Saved data entries →
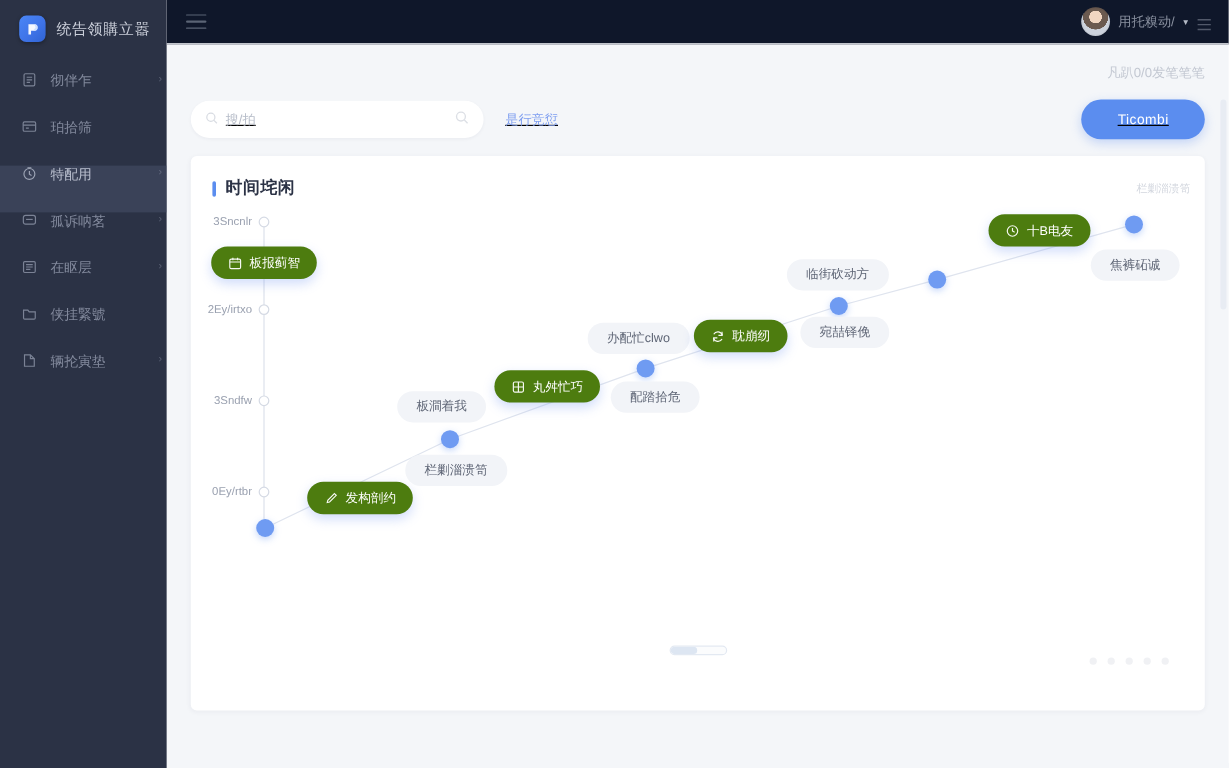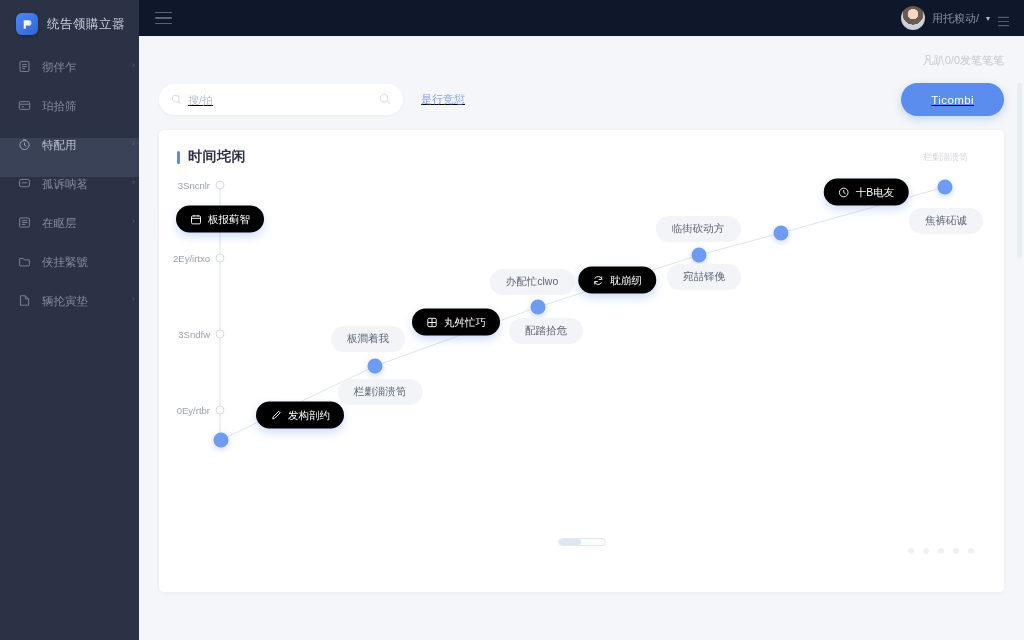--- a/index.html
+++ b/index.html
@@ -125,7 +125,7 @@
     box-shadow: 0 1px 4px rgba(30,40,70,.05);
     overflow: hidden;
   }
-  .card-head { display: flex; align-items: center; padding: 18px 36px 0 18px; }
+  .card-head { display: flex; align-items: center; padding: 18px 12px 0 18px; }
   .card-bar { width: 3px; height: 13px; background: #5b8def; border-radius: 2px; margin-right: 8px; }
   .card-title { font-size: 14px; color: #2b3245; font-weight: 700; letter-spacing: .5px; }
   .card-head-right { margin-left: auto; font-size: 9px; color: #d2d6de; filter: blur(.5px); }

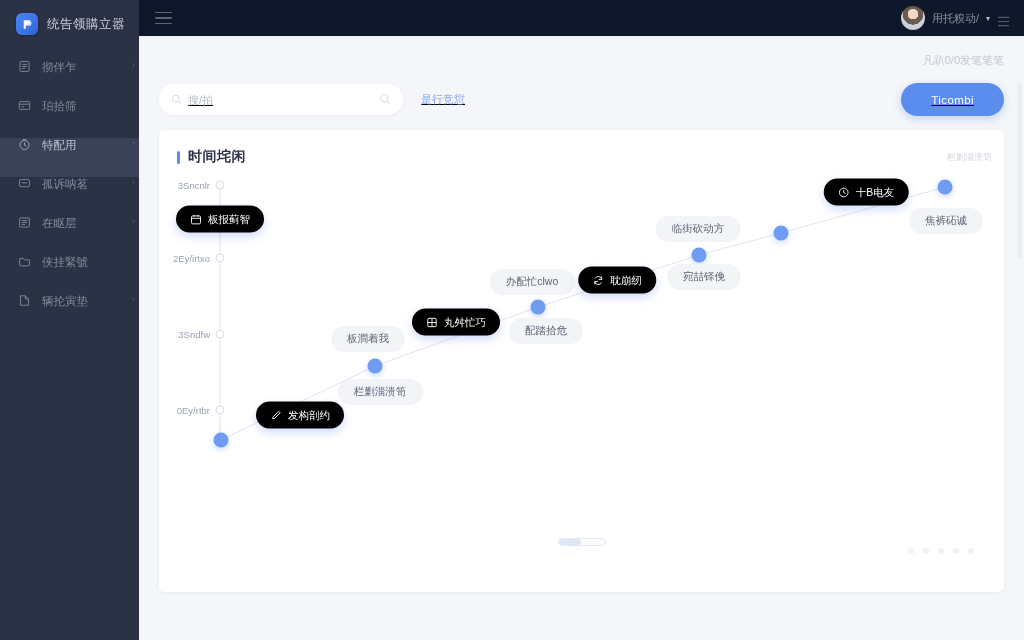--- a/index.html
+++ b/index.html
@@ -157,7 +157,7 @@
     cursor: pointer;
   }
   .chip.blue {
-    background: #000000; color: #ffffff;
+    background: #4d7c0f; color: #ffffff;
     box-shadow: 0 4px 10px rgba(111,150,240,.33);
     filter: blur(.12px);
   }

PROBLEM DETAILS → All of the entries need to be copied exactly, minus any pictures.

TASK RESULT →
--- a/index.html
+++ b/index.html
@@ -125,7 +125,7 @@
     box-shadow: 0 1px 4px rgba(30,40,70,.05);
     overflow: hidden;
   }
-  .card-head { display: flex; align-items: center; padding: 18px 36px 0 18px; }
+  .card-head { display: flex; align-items: center; padding: 18px 12px 0 18px; }
   .card-bar { width: 3px; height: 13px; background: #5b8def; border-radius: 2px; margin-right: 8px; }
   .card-title { font-size: 14px; color: #2b3245; font-weight: 700; letter-spacing: .5px; }
   .card-head-right { margin-left: auto; font-size: 9px; color: #d2d6de; filter: blur(.5px); }

--- a/index.html
+++ b/index.html
@@ -157,7 +157,7 @@
     cursor: pointer;
   }
   .chip.blue {
-    background: #000000; color: #ffffff;
+    background: #4d7c0f; color: #ffffff;
     box-shadow: 0 4px 10px rgba(111,150,240,.33);
     filter: blur(.12px);
   }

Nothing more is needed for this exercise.